Records shown below:
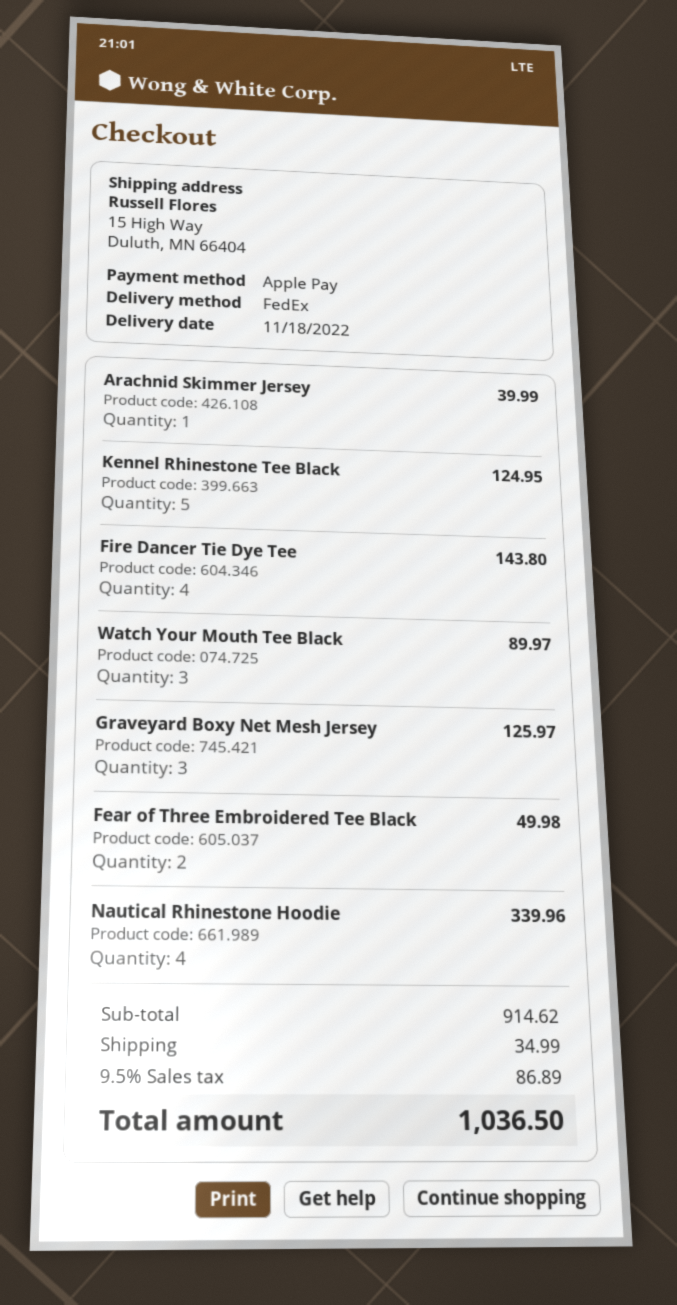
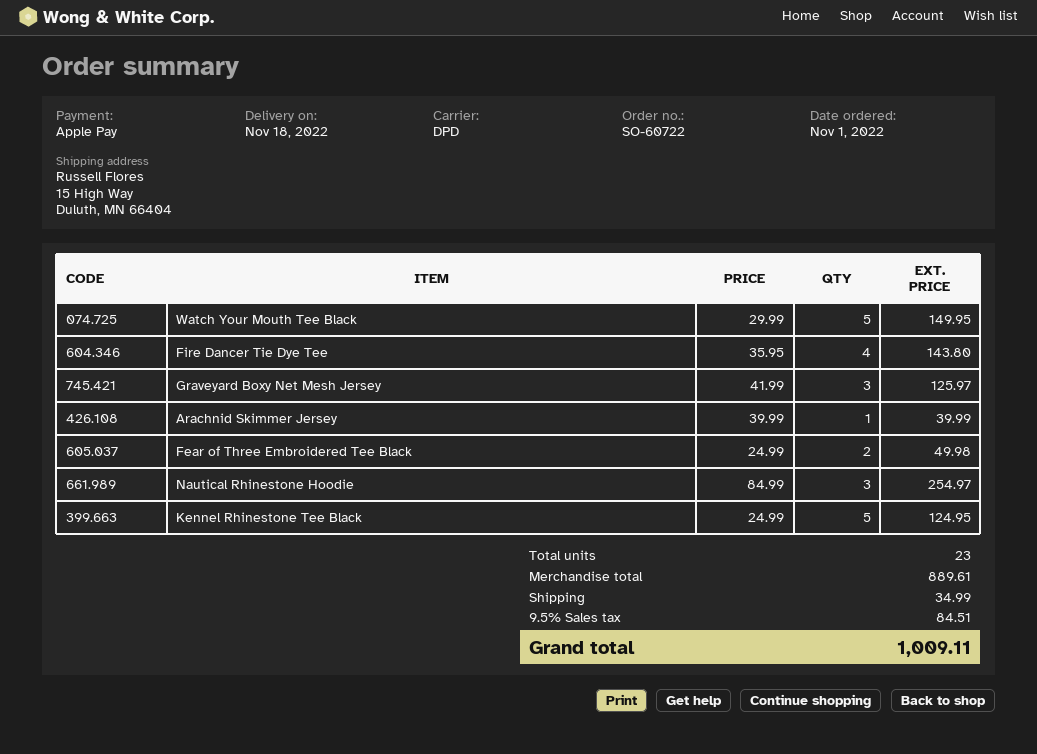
shipping method: FedEx -> DPD
Watch Your Mouth Tee Black: 3 for 89.97 -> 5 for 149.95
Nautical Rhinestone Hoodie: 4 for 339.96 -> 3 for 254.97
subtotal: 914.62 -> 889.61
tax: 9.5% = 86.89 -> 9.5% = 84.51
total: 1036.50 -> 1009.11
End of Records shown.
• _Task requirements_
Repeat all of the material above exactly, leaving out pictures.

• _Written solution_
shipping method: FedEx -> DPD
Watch Your Mouth Tee Black: 3 for 89.97 -> 5 for 149.95
Nautical Rhinestone Hoodie: 4 for 339.96 -> 3 for 254.97
subtotal: 914.62 -> 889.61
tax: 9.5% = 86.89 -> 9.5% = 84.51
total: 1036.50 -> 1009.11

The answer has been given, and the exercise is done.